Sometime in December 2013 the company should ask for outright approval ("OA") on the merits of a vast amount of clinical data from Provectus' melanoma Phase 2 trial and Moffitt's melanoma Phase 1 feasibility study (Detection of Immune Cell Infiltration Into Melanomas Treated by PV-10), some precedent (I think Perjeta for neoadjuvant breast cancer treatment) and, it seems, a collaborative relationship with a proactive FDA. It would seem the case for OA is considered strong.

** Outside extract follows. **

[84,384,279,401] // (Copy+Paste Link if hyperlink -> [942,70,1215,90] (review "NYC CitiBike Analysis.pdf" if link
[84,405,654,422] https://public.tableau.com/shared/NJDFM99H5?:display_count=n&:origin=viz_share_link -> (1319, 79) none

But if unsuccessful in gaining this desired outcome, Provectus then should ask for accelerated approval, with a positive result accompanied by a confirmatory study or additional confirmatory data. A single arm trial, "the final ask," might comprise 100 patients and a primary endpoint of progression free survival (although I'd be surprised if the trial was not halted after no more than 20 or so patients were enrolled and treated).

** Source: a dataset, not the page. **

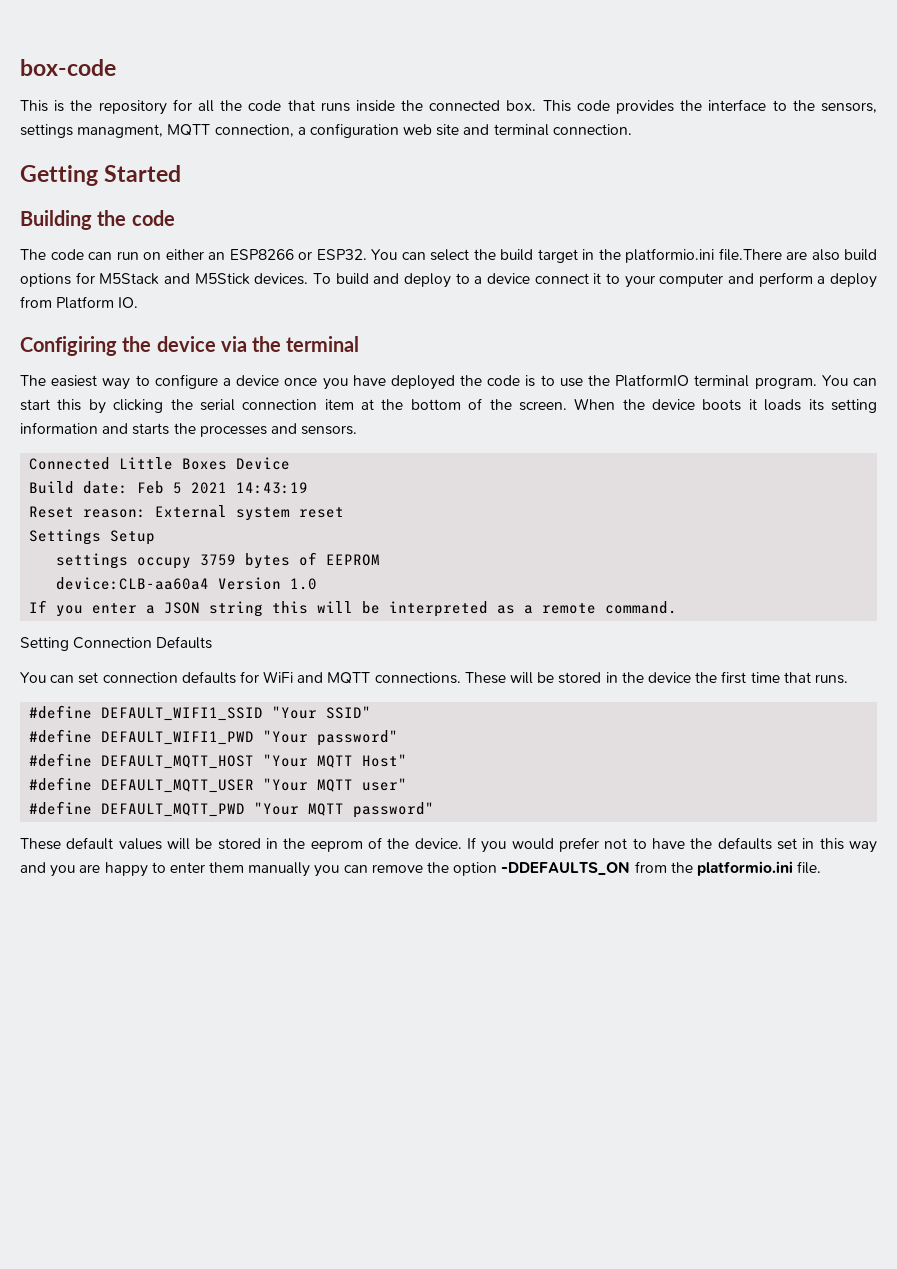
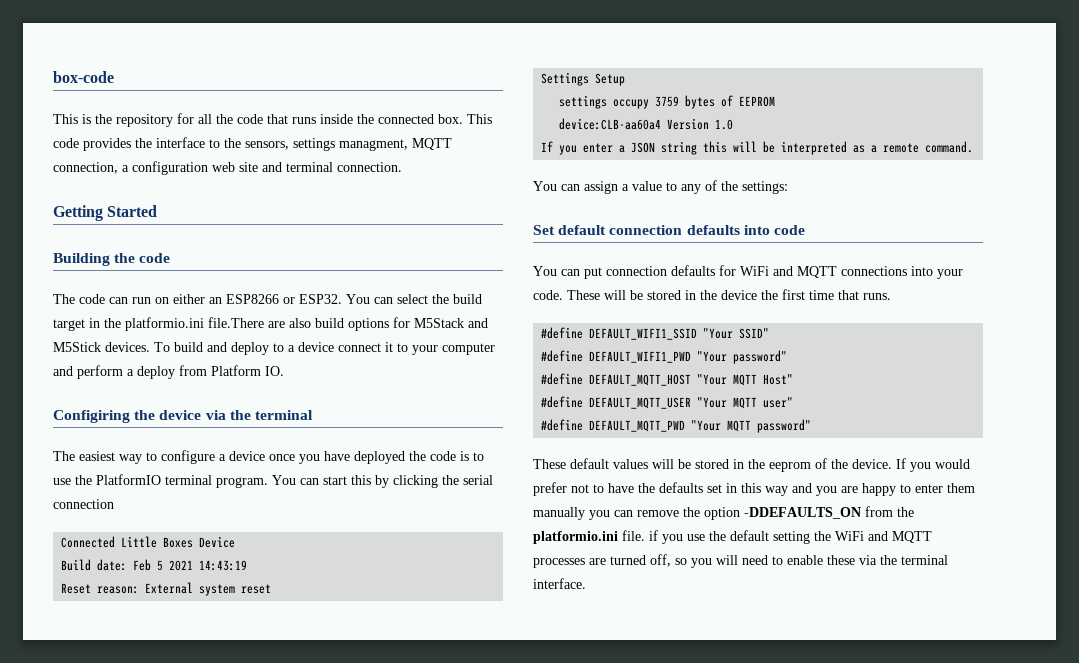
[324,398,878,413] [20,422,358,437] item at the bottom of the screen. When the device boots it loads its setting information and starts the processes and sensors. -> (114, 504) none
[20,636,213,651] [20,672,99,684] Setting Connection Defaults // You can set -> [533,180,788,194] [533,225,805,235] [533,266,602,279] You can assign a value to any of the settings: // Set default connection defaults into code // You can put
[374,672,461,684] connections. -> [841,266,963,279] [533,290,563,300] connections into your code.
(822, 867) none -> [649,530,932,544] [533,554,948,568] [533,578,586,589] if you use the default setting the WiFi and MQTT processes are turned off, so you will need to enable these via the terminal interface.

Assuming Provectus indeed gains clarity from the upcoming meeting or call with the FDA, it's not clear what if anything substantive management can or will say about it, via PR. The week of December 16th, or for that matter the remainder of the month of December, may come and go without significant detail about the clarity achieved.

It is interesting to revisit the title of Provectus' first End-of-Phase 2 meeting in April 2010, first noted above: Provectus Reports on Successful End-of-Phase 2 Meeting with U.S. FDA and Gains Clarity for Licensure of PV-10 for Metastatic Melanoma. I wonder what hint of guidance December's PR could give.